Maria Chiara Mastrantonio

Con la sentenza in commento, la Suprema Corte di Cassazione ha inteso nuovamente precisare il perimetro applicativo della clausola di non punibilità prevista al comma quinto dell’art. 648 ter 1 c.p.

Il caso portato all’attenzione degli Ermellini riguardava una sentenza emessa dalla Corte d’Appello di Milano a carico di tre soggetti condannati in ordine a più fattispecie di reato, tra cui quella di autoriciclaggio.

Nelle impugnazioni proposte, con specifico riferimento a quest’ultima imputazione, si censurava l’erronea applicazione della legge penale nonché l’illogicità e la manifesta contraddittorietà della sentenza nella parte in cui non si riconosceva l’operatività della predetta clausola.

L’esimente in esame, che a seguito della modifica legislativa operata del D. Lgs. n. 195 del 2021 è stata spostata dal quarto al quinto comma, esclude – come noto - l’assoggettamento a pena per coloro che, fuori dai casi di cui ai commi precedenti dell’art. 648 ter 1, destinino il denaro, i beni o le altre utilità derivanti dal reato presupposto alla mera utilizzazione o al godimento personale.

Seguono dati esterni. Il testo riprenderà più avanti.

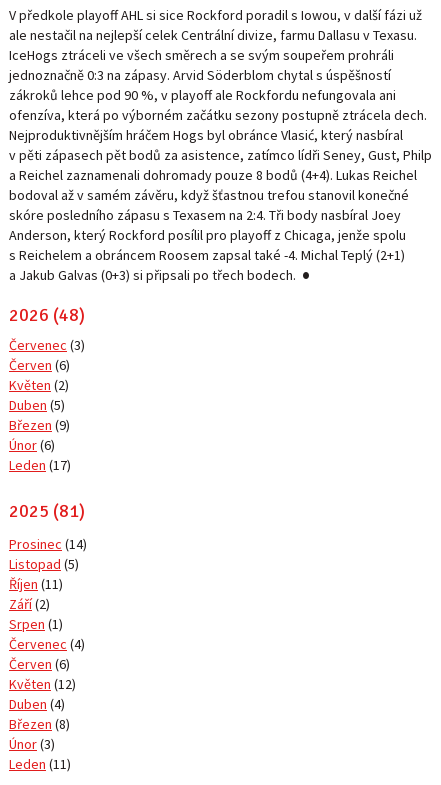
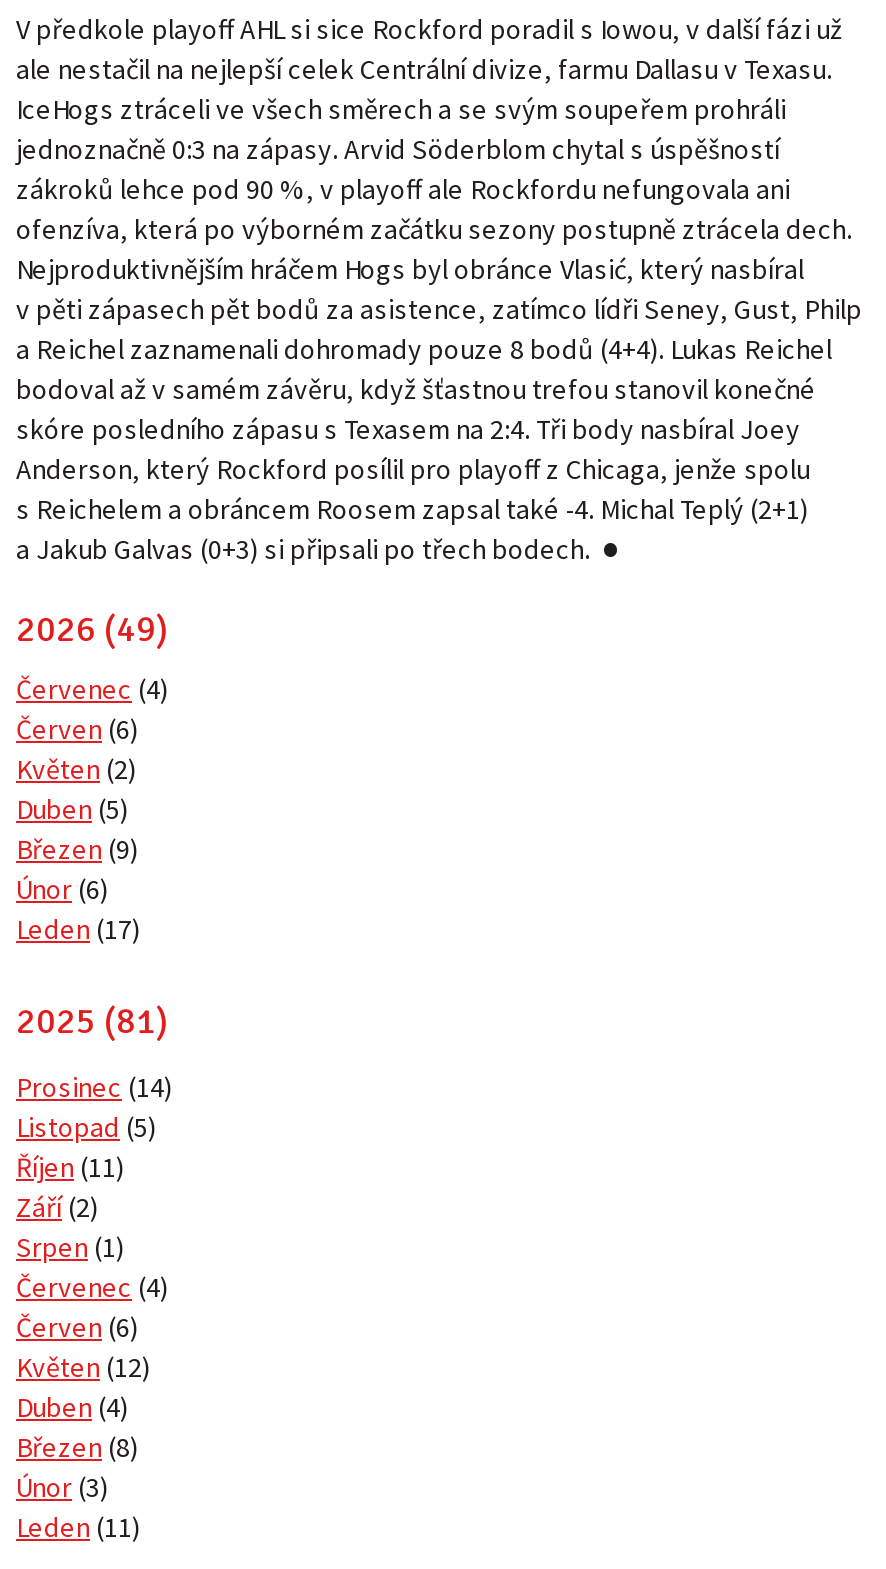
[9,304,85,326] 2026 (48) -> [16,607,168,651] 2026 (49)
[9,336,85,354] Červenec (3) -> [16,671,168,707] Červenec (4)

La Seconda Sezione, dopo aver ripercorso il dibattito politico precedente all’introduzione della fattispecie di autoriciclaggio - attenzionando particolarmente il ruolo in esso svolto dal c.d. beneficio dell’autoriciclatore -, ha evidenziato come, per evitare la violazione del principio del ne bis in idem sostanziale, il legislatore pur incriminando la condotta di sostituzione o trasformazione attuata dall'autore del delitto presupposto l'ha limitata escludendo la punizione della stessa sia sotto il profilo oggettivo e cioè per difetto di offensività rispetto al bene giuridico protetto (ordine pubblico economico) prevedendo che la condotta deve essere tale da "ostacolare concretamente l' identificazione della provenienza delittuosa" sia sotto il profilo soggettivo con l' introduzione della clausola di non punibilità del comma 4 [rectius comma V] secondo la quale non è punibile la condotta mirata alla mera utilizzazione o al godimento personale”.

Proprio sulla scorta di quanto appena rammentato, il Giudice di legittimità ha rappresentato come la direttrice da seguire al fine di comprendere l’effettivo ambito operativo dell’esimente de qua debba essere proprio quella della possibile aggressione del bene giuridico protetto dalla fattispecie autoriciclativa, ovverosia l’ordine pubblico economico.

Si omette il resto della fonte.